### Data supplied

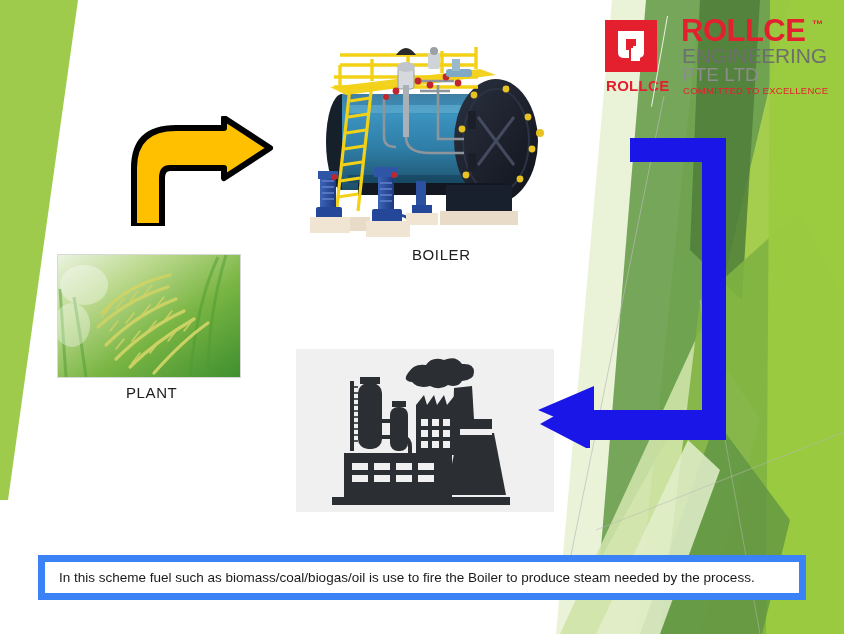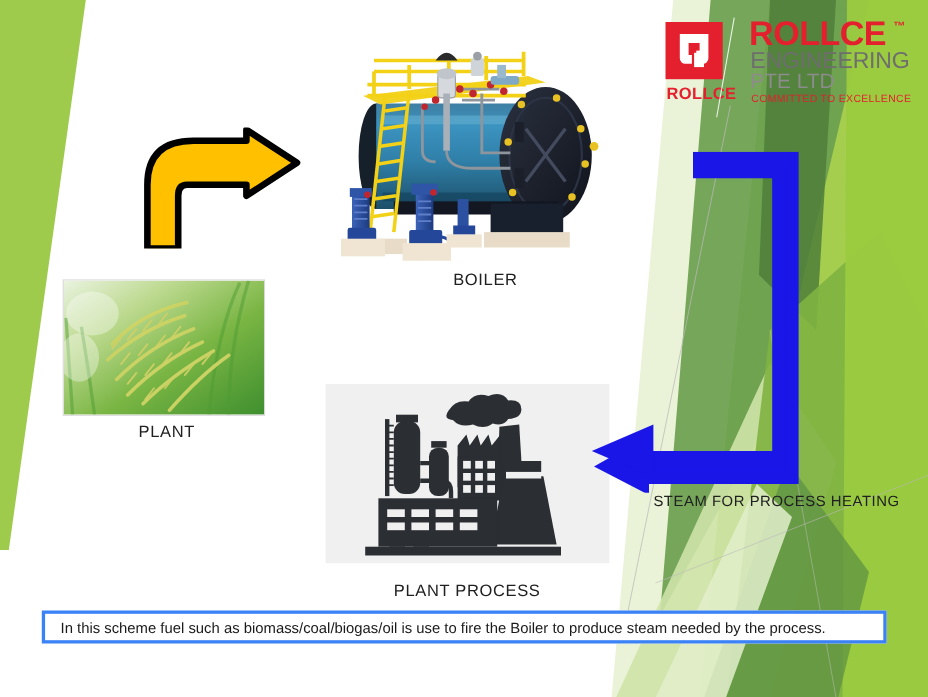--- a/index.html
+++ b/index.html
@@ -47,22 +47,22 @@
   #label-fuel{left:126px;top:384px;}
   #label-boiler{left:400px;top:246px;margin-left:12px;}
   #label-plant{left:358px;top:529px;}
   #label-steam{left:594px;top:448px;font-size:13.5px;letter-spacing:0.5px;}
 
   
   #arrow-yellow{position:absolute;left:128px;top:116px;width:148px;height:110px;}
   #arrow-blue{position:absolute;left:534px;top:138px;width:200px;height:310px;}
 
   
-  #caption-box{position:absolute;left:38px;top:555px;width:768px;height:30px;
-     background:#ffffff;border:3px solid #3b82f6;box-sizing:border-box;
+  #caption-box{position:absolute;left:38px;top:555px;width:768px;height:45px;
+     background:#ffffff;border:7px solid #3b82f6;box-sizing:border-box;
      display:flex;align-items:center;}
   #caption-text{padding-left:14px;font-size:13.5px;color:#1a1a1a;
      font-family:"Liberation Sans",sans-serif;white-space:nowrap;}
 </style>
 </head>
 <body>
 
 <div id="slide">
 
   <svg class="bg-layer" viewBox="0 0 844 634" preserveAspectRatio="none">
@@ -355,30 +355,28 @@
           <rect x="78" y="114" width="16" height="7"></rect>
         <rect x="100" y="114" width="16" height="7"></rect>
           <rect x="122" y="114" width="16" height="7"></rect>
         <rect x="56" y="126" width="16" height="7"></rect>
           <rect x="78" y="126" width="16" height="7"></rect>
         <rect x="100" y="126" width="16" height="7"></rect>
           <rect x="122" y="126" width="16" height="7"></rect>
       </g>
     </svg>
   </div>
-  <div class="fig-label" id="label-plant">PLANT PROCESS</div>
 
   <svg id="arrow-yellow" viewBox="0 0 148 110" preserveAspectRatio="none">
     <path d="M6 110 V52 Q6 12 48 12 H96 V2 L142 32 L96 62 V52 H42 Q34 52 34 62 V110 Z" fill="#FFC000" stroke="#000000" stroke-width="6" stroke-linejoin="round"></path>
   </svg>
 
   <svg id="arrow-blue" viewBox="0 0 200 310" preserveAspectRatio="none">
     <path d="M96 6 H186 V296 H56 V312 L6 286 L56 258 V272 H168 V24 H96 Z" fill="#1A16E8"></path>
     <path d="M96 6 H186 V296 H52" fill="none" stroke="#1A16E8" stroke-width="12"></path>
     <polygon points="60 248 60 296 4 272" fill="#1A16E8"></polygon>
   </svg>
-  <div class="fig-label" id="label-steam">STEAM FOR PROCESS HEATING</div>
 
   <div id="caption-box">
     <div id="caption-text">In this scheme fuel such as biomass/coal/biogas/oil is use to fire the Boiler to produce steam needed by the process.</div>
   </div>
 
 </div>
 
 </body></html>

######

● Problem requirements: Look through the data and gather every line with the string "path" in it.

● Task result:
     <path d="M6 110 V52 Q6 12 48 12 H96 V2 L142 32 L96 62 V52 H42 Q34 52 34 62 V110 Z" fill="#FFC000" stroke="#000000" stroke-width="6" stroke-linejoin="round"></path>
     <path d="M96 6 H186 V296 H56 V312 L6 286 L56 258 V272 H168 V24 H96 Z" fill="#1A16E8"></path>
     <path d="M96 6 H186 V296 H52" fill="none" stroke="#1A16E8" stroke-width="12"></path>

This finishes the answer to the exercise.